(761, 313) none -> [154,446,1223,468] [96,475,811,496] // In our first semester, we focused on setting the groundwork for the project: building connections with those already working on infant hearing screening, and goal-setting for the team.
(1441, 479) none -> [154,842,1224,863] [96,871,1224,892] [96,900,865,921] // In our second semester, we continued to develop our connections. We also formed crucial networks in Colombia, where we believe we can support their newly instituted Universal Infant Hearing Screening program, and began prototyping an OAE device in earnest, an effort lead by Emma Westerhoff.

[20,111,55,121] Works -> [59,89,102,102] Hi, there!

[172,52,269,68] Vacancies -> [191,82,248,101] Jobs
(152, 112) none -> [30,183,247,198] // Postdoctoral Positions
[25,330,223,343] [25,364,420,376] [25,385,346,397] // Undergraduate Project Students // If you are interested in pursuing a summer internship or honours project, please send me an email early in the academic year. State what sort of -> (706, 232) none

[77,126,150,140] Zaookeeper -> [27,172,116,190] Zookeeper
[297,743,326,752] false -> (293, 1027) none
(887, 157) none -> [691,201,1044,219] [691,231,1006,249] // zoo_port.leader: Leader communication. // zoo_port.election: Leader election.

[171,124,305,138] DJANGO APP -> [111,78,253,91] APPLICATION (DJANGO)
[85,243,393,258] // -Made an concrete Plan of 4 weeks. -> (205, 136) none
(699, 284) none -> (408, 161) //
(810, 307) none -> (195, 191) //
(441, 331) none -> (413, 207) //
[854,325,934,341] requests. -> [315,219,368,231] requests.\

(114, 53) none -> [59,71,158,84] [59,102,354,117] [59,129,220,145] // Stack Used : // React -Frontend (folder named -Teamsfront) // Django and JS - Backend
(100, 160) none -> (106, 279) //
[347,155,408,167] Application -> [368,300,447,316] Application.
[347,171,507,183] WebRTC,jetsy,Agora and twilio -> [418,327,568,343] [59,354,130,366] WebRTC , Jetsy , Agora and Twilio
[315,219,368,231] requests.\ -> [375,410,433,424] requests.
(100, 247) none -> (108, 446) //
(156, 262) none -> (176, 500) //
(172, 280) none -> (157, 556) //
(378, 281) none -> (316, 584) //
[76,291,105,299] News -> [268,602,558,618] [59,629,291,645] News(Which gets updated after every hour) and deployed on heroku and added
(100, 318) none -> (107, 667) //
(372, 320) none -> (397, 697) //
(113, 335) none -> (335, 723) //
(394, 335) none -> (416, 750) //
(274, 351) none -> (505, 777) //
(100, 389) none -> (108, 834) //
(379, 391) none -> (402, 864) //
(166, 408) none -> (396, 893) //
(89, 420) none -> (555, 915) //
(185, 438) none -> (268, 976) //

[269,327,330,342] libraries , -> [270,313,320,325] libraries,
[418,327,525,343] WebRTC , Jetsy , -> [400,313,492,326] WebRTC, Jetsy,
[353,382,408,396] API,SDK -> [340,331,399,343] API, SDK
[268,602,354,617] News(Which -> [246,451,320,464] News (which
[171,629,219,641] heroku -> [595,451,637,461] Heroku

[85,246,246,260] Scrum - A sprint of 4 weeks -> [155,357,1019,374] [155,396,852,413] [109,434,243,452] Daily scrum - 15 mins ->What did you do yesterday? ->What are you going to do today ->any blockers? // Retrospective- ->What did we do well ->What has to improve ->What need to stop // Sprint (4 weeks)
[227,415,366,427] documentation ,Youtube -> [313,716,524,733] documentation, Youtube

» WORK INSTRUCTION
Starting at the line that contains "(89, 420) none -> (555, 915) //", print every line through the end of the listing, word for word. Leave out all the rest.

» RESULT FOR THIS EXERCISE
(89, 420) none -> (555, 915) //
(185, 438) none -> (268, 976) //

[269,327,330,342] libraries , -> [270,313,320,325] libraries,
[418,327,525,343] WebRTC , Jetsy , -> [400,313,492,326] WebRTC, Jetsy,
[353,382,408,396] API,SDK -> [340,331,399,343] API, SDK
[268,602,354,617] News(Which -> [246,451,320,464] News (which
[171,629,219,641] heroku -> [595,451,637,461] Heroku

[85,246,246,260] Scrum - A sprint of 4 weeks -> [155,357,1019,374] [155,396,852,413] [109,434,243,452] Daily scrum - 15 mins ->What did you do yesterday? ->What are you going to do today ->any blockers? // Retrospective- ->What did we do well ->What has to improve ->What need to stop // Sprint (4 weeks)
[227,415,366,427] documentation ,Youtube -> [313,716,524,733] documentation, Youtube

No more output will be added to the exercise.